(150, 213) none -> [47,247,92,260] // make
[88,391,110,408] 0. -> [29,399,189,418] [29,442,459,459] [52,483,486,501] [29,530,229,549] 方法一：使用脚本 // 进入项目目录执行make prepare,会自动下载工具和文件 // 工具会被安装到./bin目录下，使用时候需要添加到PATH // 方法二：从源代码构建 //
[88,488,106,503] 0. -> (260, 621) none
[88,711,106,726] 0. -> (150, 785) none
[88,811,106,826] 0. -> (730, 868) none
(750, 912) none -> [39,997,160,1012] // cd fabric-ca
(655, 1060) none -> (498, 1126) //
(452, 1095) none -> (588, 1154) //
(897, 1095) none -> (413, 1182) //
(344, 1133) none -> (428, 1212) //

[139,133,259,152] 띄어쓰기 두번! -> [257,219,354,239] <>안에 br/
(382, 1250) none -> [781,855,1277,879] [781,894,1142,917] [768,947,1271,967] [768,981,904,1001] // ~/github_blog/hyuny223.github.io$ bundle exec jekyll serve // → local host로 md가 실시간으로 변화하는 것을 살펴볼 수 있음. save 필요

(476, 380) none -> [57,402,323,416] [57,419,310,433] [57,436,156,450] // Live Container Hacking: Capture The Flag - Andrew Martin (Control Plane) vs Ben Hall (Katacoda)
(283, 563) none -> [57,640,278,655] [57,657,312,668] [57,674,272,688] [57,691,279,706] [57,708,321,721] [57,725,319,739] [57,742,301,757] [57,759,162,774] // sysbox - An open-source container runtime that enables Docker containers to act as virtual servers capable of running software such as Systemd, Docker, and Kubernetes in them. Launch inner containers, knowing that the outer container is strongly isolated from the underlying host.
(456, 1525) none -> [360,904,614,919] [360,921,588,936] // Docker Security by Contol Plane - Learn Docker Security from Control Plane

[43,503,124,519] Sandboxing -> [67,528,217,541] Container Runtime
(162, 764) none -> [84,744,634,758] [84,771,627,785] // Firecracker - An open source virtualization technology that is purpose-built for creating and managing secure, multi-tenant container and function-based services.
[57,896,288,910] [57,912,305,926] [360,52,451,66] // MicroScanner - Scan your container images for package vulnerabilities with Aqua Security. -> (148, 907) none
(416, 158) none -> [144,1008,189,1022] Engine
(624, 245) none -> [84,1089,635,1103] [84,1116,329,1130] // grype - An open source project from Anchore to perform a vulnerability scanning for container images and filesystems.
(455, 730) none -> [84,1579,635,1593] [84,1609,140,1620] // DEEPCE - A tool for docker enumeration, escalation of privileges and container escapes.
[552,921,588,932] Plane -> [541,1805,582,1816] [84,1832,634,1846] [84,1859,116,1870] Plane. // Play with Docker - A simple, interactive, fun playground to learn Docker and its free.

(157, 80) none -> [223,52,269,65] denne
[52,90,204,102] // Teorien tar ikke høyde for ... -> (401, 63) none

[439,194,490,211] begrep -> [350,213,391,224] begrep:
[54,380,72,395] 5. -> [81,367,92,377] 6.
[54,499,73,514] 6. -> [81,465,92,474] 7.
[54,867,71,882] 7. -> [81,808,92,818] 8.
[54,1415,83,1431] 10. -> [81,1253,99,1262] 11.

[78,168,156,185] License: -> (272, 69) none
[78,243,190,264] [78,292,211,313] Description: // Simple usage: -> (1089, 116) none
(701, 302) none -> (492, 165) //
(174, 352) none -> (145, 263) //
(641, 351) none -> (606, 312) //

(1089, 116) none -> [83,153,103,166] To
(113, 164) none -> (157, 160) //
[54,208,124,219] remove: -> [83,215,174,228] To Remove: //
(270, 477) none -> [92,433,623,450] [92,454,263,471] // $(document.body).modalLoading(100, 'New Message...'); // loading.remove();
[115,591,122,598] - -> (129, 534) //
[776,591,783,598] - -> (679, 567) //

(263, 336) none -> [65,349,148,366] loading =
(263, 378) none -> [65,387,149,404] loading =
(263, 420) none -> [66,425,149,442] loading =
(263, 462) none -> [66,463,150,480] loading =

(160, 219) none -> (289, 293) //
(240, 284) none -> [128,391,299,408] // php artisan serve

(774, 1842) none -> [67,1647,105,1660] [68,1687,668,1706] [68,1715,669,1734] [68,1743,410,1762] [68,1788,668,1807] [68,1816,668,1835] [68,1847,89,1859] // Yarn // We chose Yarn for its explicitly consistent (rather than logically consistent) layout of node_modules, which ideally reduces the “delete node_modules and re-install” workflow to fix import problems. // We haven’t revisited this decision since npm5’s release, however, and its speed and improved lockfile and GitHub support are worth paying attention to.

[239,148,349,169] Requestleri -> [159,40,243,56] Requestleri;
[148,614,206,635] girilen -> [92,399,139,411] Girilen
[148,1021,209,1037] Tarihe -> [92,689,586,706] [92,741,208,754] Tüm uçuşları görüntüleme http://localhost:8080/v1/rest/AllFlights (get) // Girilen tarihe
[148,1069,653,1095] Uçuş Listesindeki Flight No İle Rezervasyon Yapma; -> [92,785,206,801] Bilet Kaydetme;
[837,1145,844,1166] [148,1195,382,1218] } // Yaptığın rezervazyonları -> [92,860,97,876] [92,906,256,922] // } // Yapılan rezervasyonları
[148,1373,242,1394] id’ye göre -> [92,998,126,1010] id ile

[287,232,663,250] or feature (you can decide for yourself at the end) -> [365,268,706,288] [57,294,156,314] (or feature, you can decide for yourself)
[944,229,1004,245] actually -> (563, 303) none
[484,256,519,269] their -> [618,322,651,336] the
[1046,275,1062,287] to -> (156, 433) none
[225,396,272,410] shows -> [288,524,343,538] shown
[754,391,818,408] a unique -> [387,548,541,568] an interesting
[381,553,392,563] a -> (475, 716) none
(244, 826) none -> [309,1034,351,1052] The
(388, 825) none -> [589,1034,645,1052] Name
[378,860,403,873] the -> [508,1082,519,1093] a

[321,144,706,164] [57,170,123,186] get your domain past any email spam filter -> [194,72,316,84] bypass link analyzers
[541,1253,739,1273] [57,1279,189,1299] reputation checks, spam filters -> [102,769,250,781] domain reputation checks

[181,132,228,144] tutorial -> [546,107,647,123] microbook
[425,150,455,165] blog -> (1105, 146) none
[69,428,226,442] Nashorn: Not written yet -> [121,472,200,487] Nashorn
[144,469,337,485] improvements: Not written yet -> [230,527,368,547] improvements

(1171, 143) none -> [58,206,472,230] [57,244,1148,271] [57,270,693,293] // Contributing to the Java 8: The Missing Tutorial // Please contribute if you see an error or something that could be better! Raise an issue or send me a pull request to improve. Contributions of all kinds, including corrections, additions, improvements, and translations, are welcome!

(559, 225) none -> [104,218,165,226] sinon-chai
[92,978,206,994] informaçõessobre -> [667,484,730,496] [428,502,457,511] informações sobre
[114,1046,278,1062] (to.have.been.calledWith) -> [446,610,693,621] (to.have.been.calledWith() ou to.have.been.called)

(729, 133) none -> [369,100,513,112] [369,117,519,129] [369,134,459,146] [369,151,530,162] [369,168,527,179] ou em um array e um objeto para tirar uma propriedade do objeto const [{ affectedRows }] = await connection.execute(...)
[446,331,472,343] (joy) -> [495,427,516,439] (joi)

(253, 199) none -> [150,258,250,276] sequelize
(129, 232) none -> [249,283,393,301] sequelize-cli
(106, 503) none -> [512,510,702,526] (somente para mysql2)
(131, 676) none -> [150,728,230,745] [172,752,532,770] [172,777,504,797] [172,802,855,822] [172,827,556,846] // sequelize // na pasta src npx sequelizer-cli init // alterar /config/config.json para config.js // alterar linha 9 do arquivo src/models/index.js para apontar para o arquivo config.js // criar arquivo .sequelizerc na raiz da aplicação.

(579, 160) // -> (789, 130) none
__________
Retype only this portion of the data above: the line containing "(456, 1525) none", the line containing "[54,1415,83,1431] 10. ->", and all lines between them, exactly.

(456, 1525) none -> [360,904,614,919] [360,921,588,936] // Docker Security by Contol Plane - Learn Docker Security from Control Plane

[43,503,124,519] Sandboxing -> [67,528,217,541] Container Runtime
(162, 764) none -> [84,744,634,758] [84,771,627,785] // Firecracker - An open source virtualization technology that is purpose-built for creating and managing secure, multi-tenant container and function-based services.
[57,896,288,910] [57,912,305,926] [360,52,451,66] // MicroScanner - Scan your container images for package vulnerabilities with Aqua Security. -> (148, 907) none
(416, 158) none -> [144,1008,189,1022] Engine
(624, 245) none -> [84,1089,635,1103] [84,1116,329,1130] // grype - An open source project from Anchore to perform a vulnerability scanning for container images and filesystems.
(455, 730) none -> [84,1579,635,1593] [84,1609,140,1620] // DEEPCE - A tool for docker enumeration, escalation of privileges and container escapes.
[552,921,588,932] Plane -> [541,1805,582,1816] [84,1832,634,1846] [84,1859,116,1870] Plane. // Play with Docker - A simple, interactive, fun playground to learn Docker and its free.

(157, 80) none -> [223,52,269,65] denne
[52,90,204,102] // Teorien tar ikke høyde for ... -> (401, 63) none

[439,194,490,211] begrep -> [350,213,391,224] begrep:
[54,380,72,395] 5. -> [81,367,92,377] 6.
[54,499,73,514] 6. -> [81,465,92,474] 7.
[54,867,71,882] 7. -> [81,808,92,818] 8.
[54,1415,83,1431] 10. -> [81,1253,99,1262] 11.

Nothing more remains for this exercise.